El heroísmo de sobrevivir. Yo sé de qué fueron capaces los sobrevivientes. Conozco sus actos de resistencia, no de resistencia armada, no de combates y enfrentamientos sino del esfuerzo indecible por mantenerse vivos y dignos en condiciones inimaginables hoy día y en este lugar. Los que hablan de luchar, no saben nada de la shoá (me acuerdo de Hiroshima Mon Amour, “tu ne sais rien d´Hiroshima”).

Debo agradecerle, de últimas, a Radu Mihaileneau que “sin querer” se le haya escapado lo que he leído como su vergüenza, que, como un lapsus, se le haya colado de entre los intersticios de su voluntad, porque me permite hablar acerca de ello, pensar un poco más en las suposiciones irreflexivas y en sus consecuencias. Me acuso de extremadamente sensible al verlo de este modo. Me siento con la misma sensibilidad extrema que tengo cuando en una prepaga médica no veo ningún judío en el listado.

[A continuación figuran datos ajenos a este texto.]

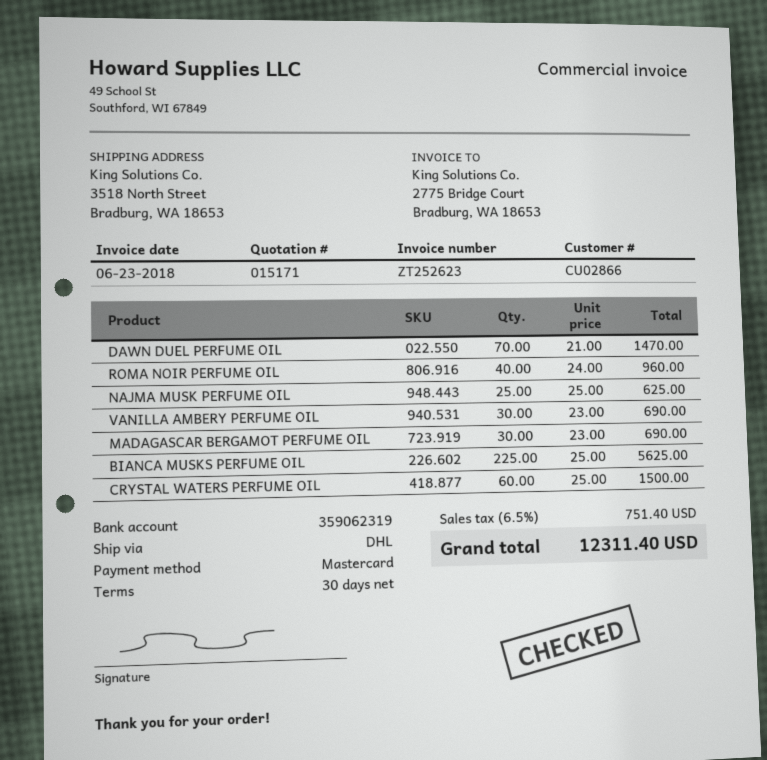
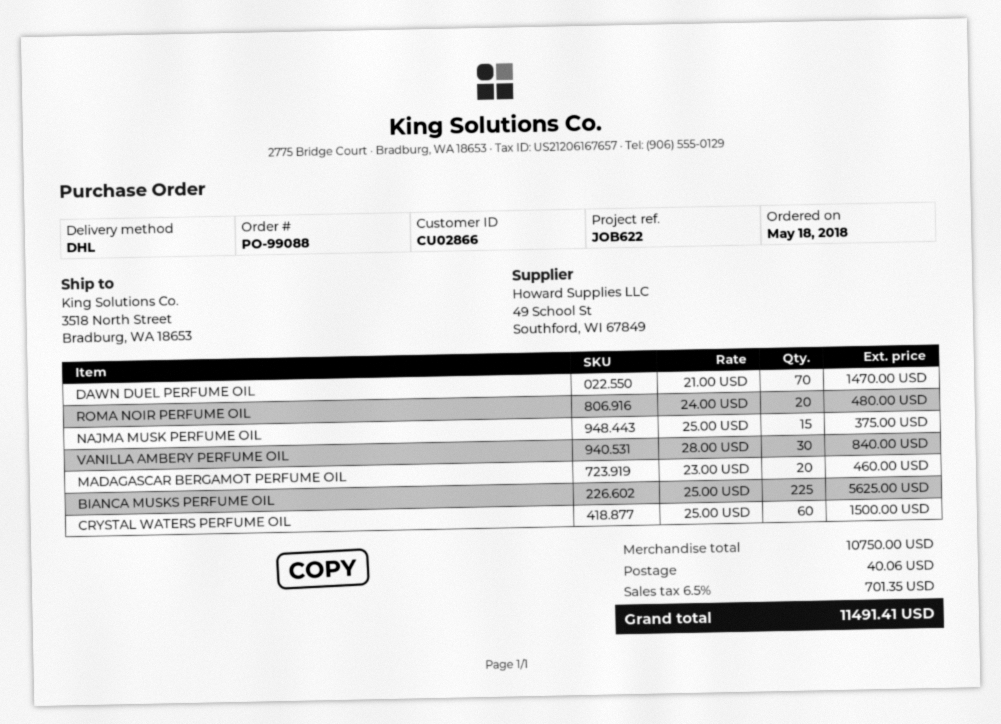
ROMA NOIR PERFUME OIL: 40 x 24.00 = 960.00 -> 20 x 24.00 = 480.00
NAJMA MUSK PERFUME OIL: 25 x 25.00 = 625.00 -> 15 x 25.00 = 375.00
VANILLA AMBERY PERFUME OIL: 30 x 23.00 = 690.00 -> 30 x 28.00 = 840.00
MADAGASCAR BERGAMOT PERFUME OIL: 30 x 23.00 = 690.00 -> 20 x 23.00 = 460.00
shipping: none -> 40.06
tax: 6.5% = 751.40 -> 6.5% = 701.35
total: 12311.40 -> 11491.41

Ya lo sé. Soy una exagerada. Tal vez no estoy sola.

Optimismo y pesimismo. El otro día un sobreviviente me dijo algo en lo que nunca había pensado: “Los judíos que se fueron de Europa antes de la guerra eran los pesimistas, los que creyeron que algo malo iba a pasar. Los optimistas, quienes no creyeron, se quedaron y mirá cómo les fue”.

Una mirada nueva sobre el pesimismo y el optimismo.

Yo no me fui de la Argentina durante la dictadura militar. Yo, tan valiente, tanta facultad, tanto libro, tanto cacareo revolucionario, fui estúpidamente optimista.

No fui la única. Pero eso es otra historia.